Let say a page has 60 Link value and it has 6 internal page links. Then each page will get 10 link value.
60/6 = 10
And if this has just 2 internal links then each page will get 30 link value.
60/2 = 30 (*More link juice = Greater chance to rank higher)
No your math is wrong. The issue is that you cannot look and the propagation of link-juice by looking at a single step. Link-juice flows, one must look at all the links on all the pages in an iterative process.
Example:
- One external link feeds 10 link juice(LJ) to the Home-Page.
- The home page has two links one to page 1 the other to page 2.
- Page 1 gets 5 LJ, page 2 gets 5 LJ (so far this coincides with your calculation)
- Page 1 has one link to Page 2, thus Page 2 gets an additional 5LJ, now Page 1 has 5LJ and page 2 has 10LJ
- Page 2 has one link to Page 1, thus Page 1 gets an additional 5LJ
- Finally the Home page 10LJ, Page 1 has 10LJ and page 2 has 10LJ (assumes page 1 and 2 each have a link to the home page)
(note: this example is over-simplified, because there is a circular reference at play, but assuming every page links to every other page then this holds)
Now lets take page 2 out of the equation:
- One external link feeds 10 link juice(LJ) to the Home-Page.
- The home page has one link one to page 1, page 2 to is orphaned
- Page 1 gets 10 LJ
- Finally the Home page 10LJ, Page 1 has 10LJ and page 2 has 0LJ
The net result is that page 1 didn't gain any link juice by removing page 2.
Simply put links from every page to every other page will distribute the LJ evenly throughout the site. Removing or for that matter adding a page will not have any impact on the total LJ.
However, adding an additional links to a specific pages that one would like to draw attention to will have an impact. It will be a far more effective means of ensuring that those page will get more "LJ" as these links will make the difference.

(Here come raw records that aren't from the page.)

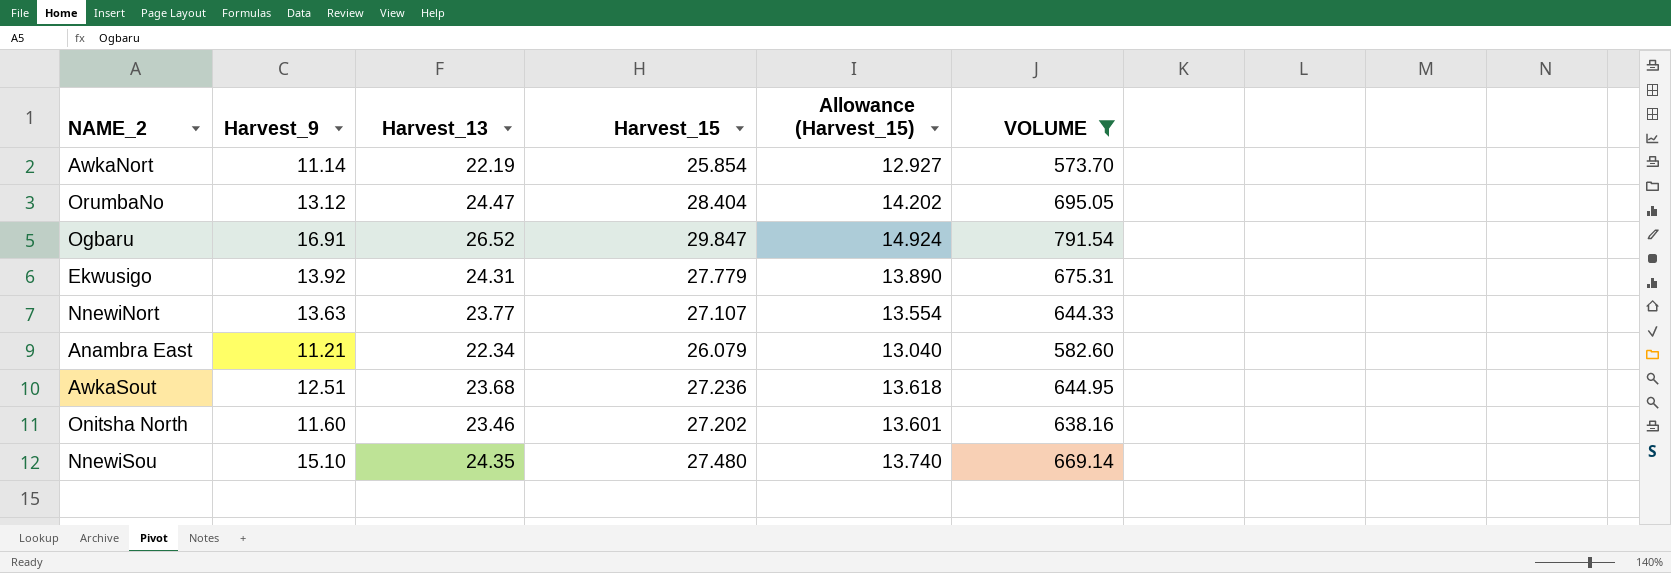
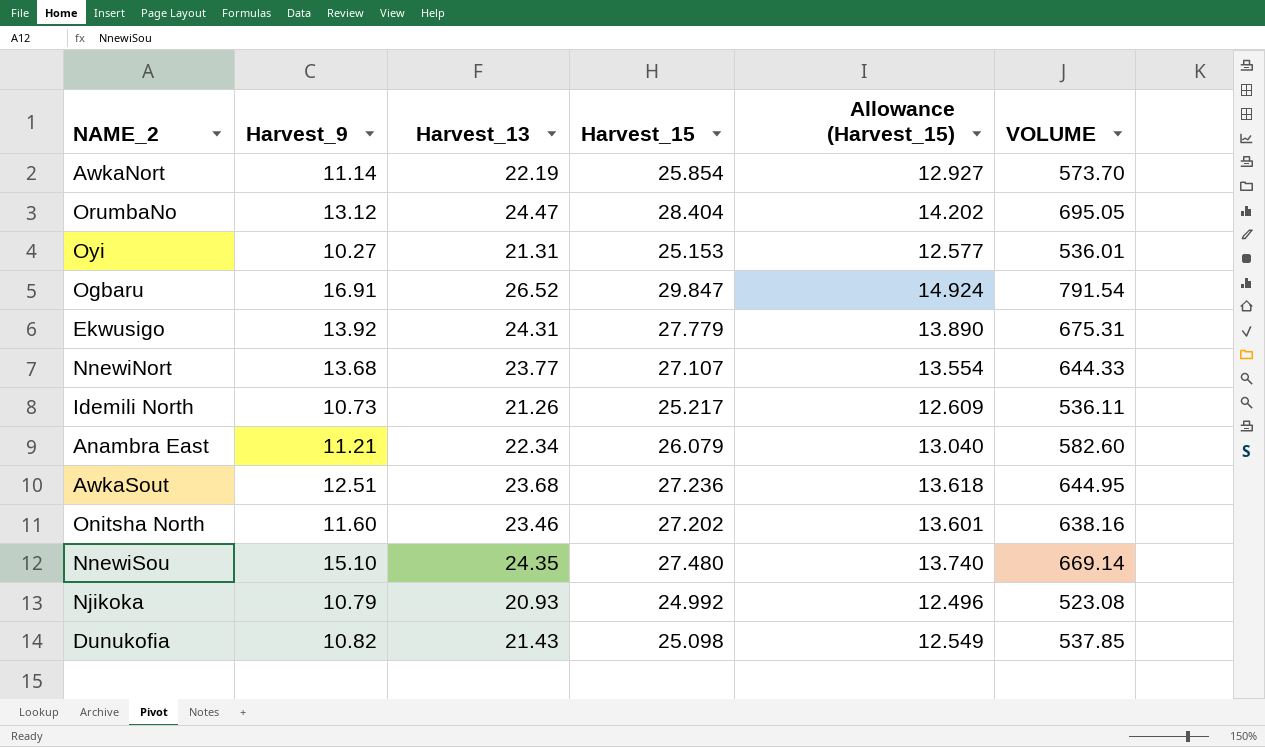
filter: VOLUME >= 573.70 -> none
NnewiNort | Harvest_9: 13.63 -> 13.68

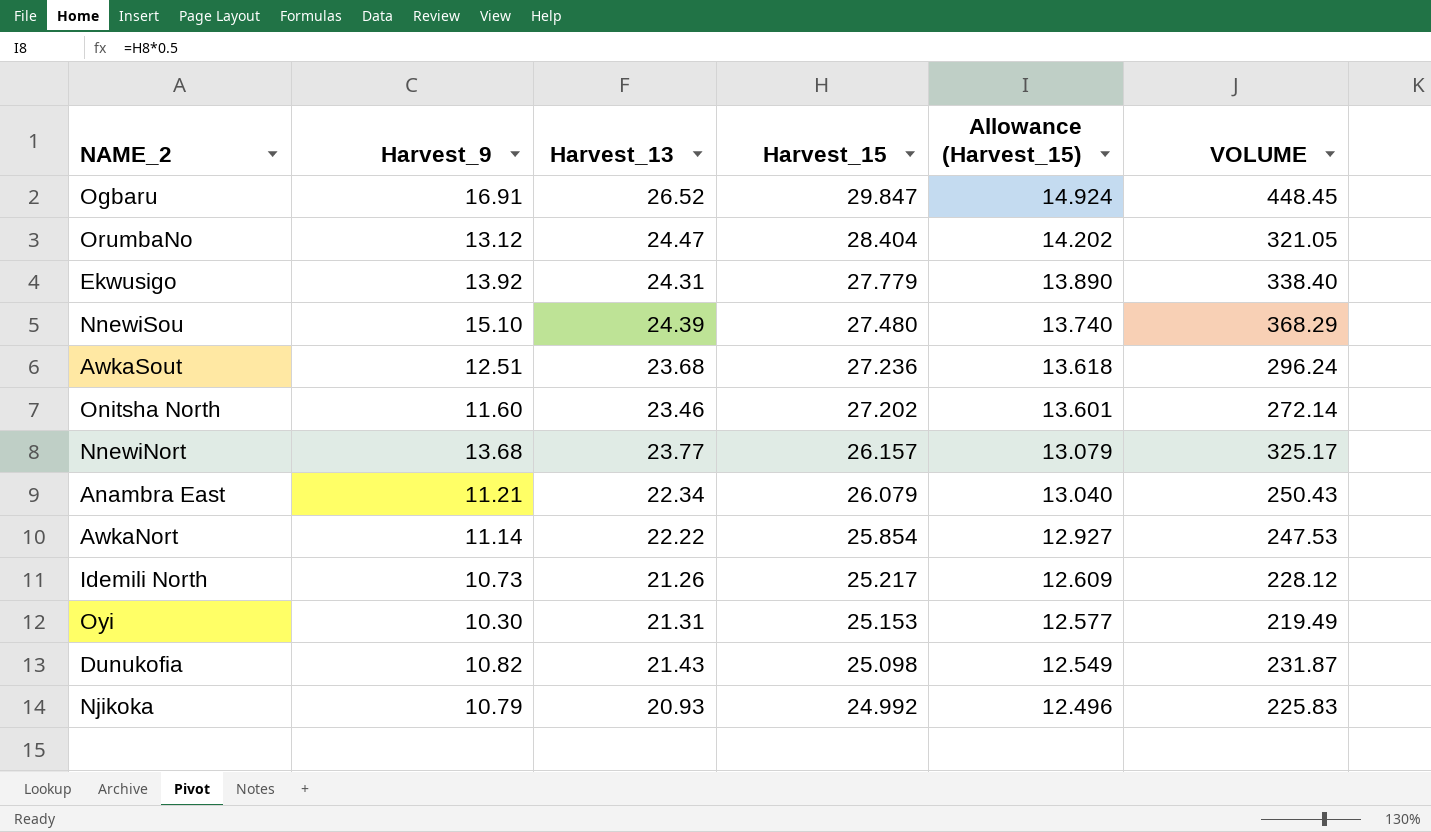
row order: none -> Harvest_15 descending
column VOLUME | formula: [Harvest_13] * [Harvest_15] -> [Harvest_9] * [Harvest_13]
NnewiSou | Harvest_13: 24.35 -> 24.39
NnewiNort | Harvest_15: 27.107 -> 26.157
NnewiNort | Allowance (Harvest_15): 13.554 -> 13.079
AwkaNort | Harvest_13: 22.19 -> 22.22
Oyi | Harvest_9: 10.27 -> 10.30

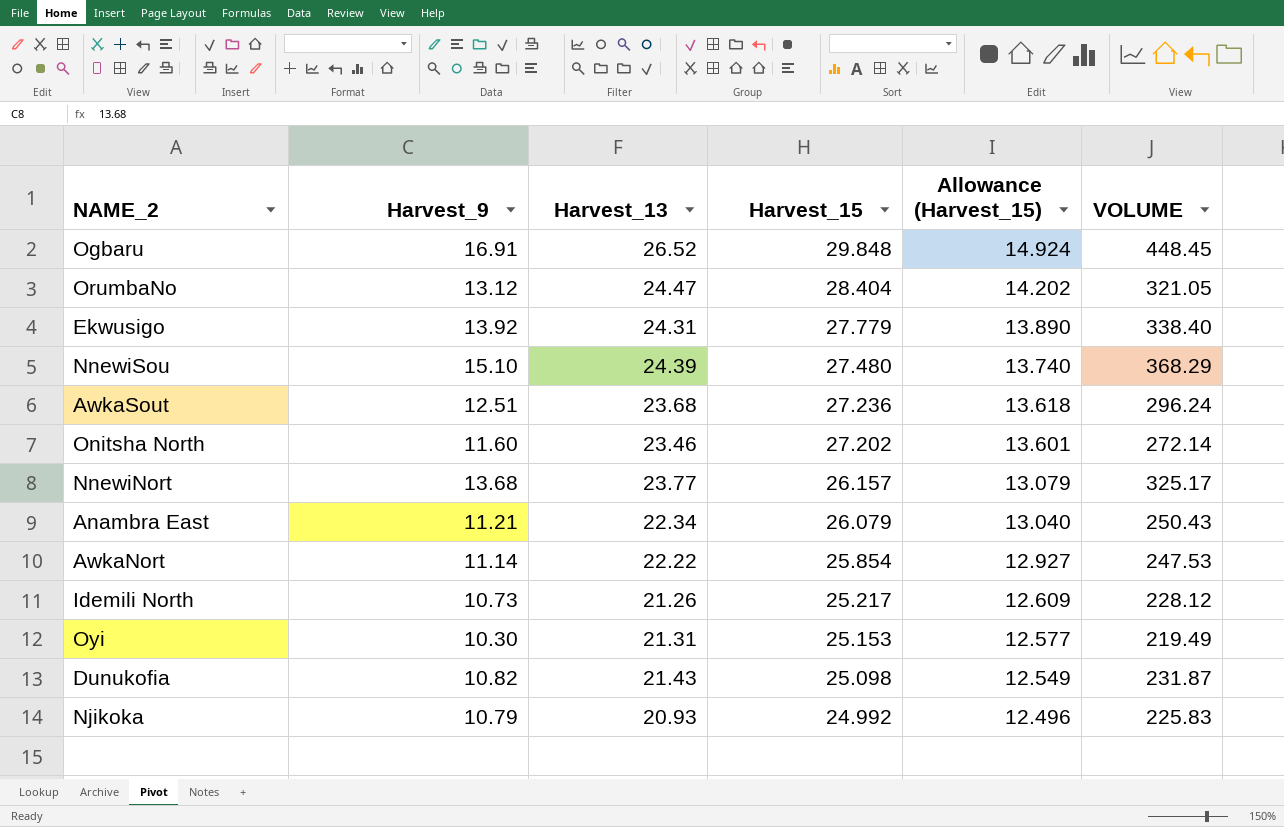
Ogbaru | Harvest_15: 29.847 -> 29.848

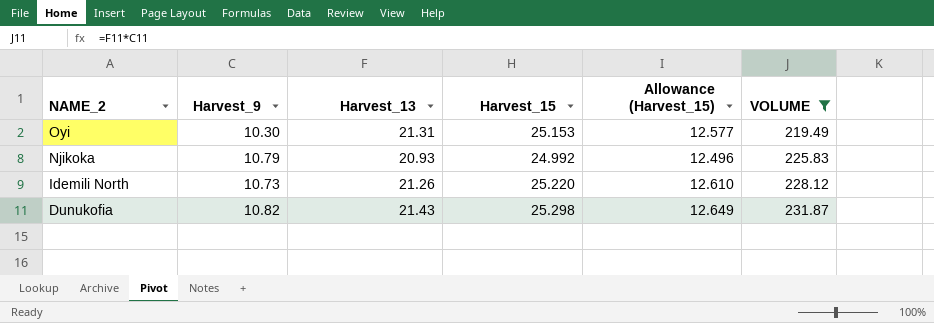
filter: none -> VOLUME <= 231.87
row order: Harvest_15 descending -> NAME_2 descending
Idemili North | Harvest_15: 25.217 -> 25.220
Idemili North | Allowance (Harvest_15): 12.609 -> 12.610
Dunukofia | Harvest_15: 25.098 -> 25.298
Dunukofia | Allowance (Harvest_15): 12.549 -> 12.649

If you really insist on preventing link juice from flowing to a certain pages you can use javascript instead of a link. But then you will run into issues of users that have js disabled.I certainly wouldn't use no-follow for the reason described by Lucy24.
nofollow is supposed to be “I can’t vouch for this link so please don’t place the weight of my reputation behind it”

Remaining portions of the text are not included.